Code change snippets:
==========

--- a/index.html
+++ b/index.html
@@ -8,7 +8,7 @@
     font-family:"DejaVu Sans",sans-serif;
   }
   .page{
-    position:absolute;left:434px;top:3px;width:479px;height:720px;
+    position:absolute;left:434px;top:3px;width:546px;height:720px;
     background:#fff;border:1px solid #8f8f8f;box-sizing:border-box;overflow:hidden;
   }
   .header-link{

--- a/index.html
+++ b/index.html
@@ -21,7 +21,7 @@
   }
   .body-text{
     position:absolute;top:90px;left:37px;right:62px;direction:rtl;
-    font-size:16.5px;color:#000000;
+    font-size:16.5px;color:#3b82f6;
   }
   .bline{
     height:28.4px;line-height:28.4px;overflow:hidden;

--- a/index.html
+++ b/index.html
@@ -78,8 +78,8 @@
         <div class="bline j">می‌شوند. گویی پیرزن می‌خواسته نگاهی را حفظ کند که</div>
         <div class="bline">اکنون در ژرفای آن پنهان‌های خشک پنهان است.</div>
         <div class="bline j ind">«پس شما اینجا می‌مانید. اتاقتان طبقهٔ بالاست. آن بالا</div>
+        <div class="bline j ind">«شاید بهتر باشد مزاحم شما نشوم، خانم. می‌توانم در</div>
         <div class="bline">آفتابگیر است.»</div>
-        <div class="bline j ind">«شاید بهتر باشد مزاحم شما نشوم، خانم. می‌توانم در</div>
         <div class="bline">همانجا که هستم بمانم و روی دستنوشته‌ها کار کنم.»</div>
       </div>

==========

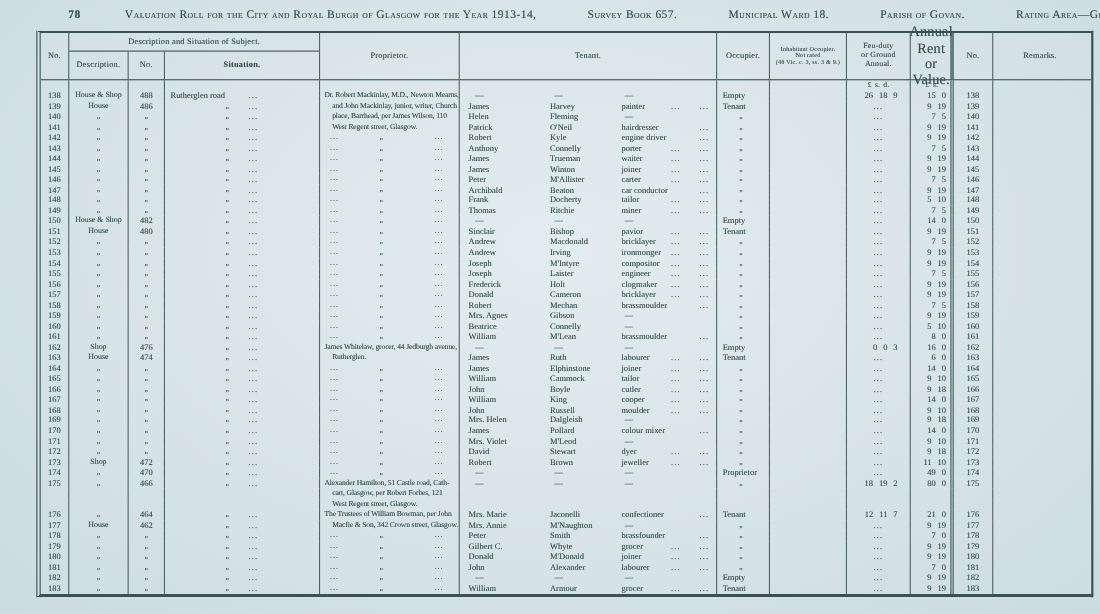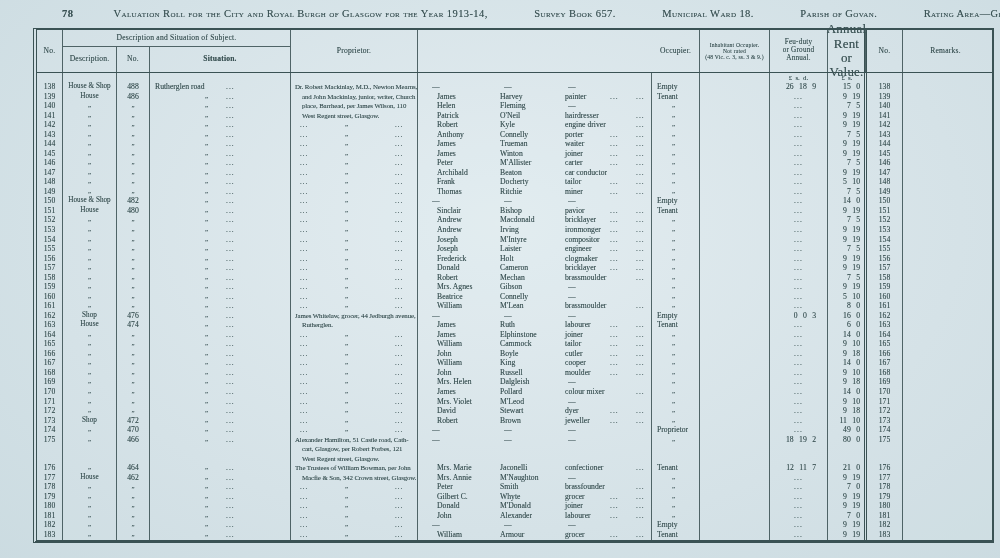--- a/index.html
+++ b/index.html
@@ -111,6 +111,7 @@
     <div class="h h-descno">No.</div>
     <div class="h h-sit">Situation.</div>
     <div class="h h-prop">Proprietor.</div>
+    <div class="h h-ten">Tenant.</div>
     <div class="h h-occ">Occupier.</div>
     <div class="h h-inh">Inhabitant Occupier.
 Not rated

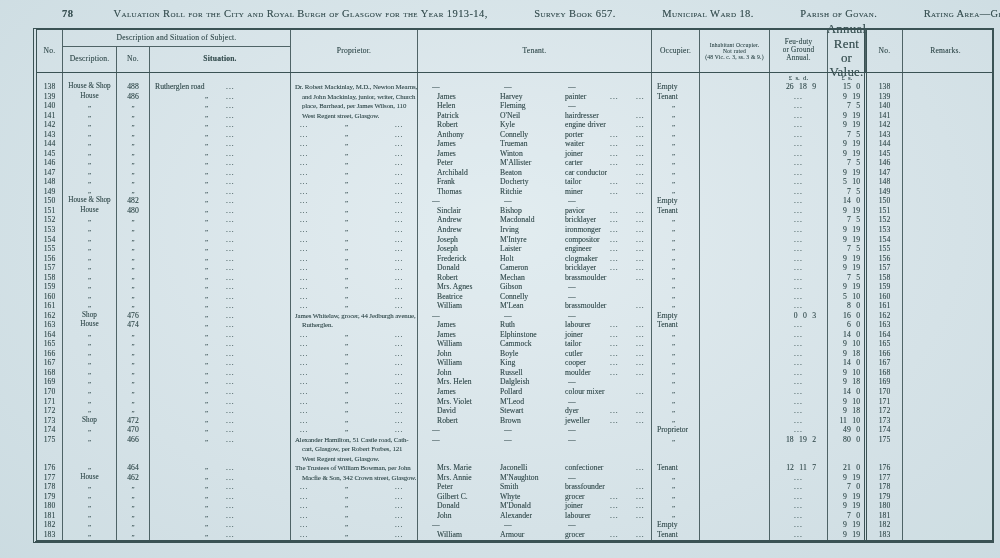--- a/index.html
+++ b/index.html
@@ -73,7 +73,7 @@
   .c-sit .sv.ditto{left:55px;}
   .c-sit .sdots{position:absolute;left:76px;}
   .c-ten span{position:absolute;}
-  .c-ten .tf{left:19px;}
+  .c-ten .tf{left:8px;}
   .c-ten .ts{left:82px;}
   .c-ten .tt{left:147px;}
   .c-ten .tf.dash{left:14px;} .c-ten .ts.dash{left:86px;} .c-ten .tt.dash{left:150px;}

==========

Scan the records for the string "خانم". Copy each line in which it appears.

+        <div class="bline j ind">«شاید بهتر باشد مزاحم شما نشوم، خانم. می‌توانم در</div>
-        <div class="bline j ind">«شاید بهتر باشد مزاحم شما نشوم، خانم. می‌توانم در</div>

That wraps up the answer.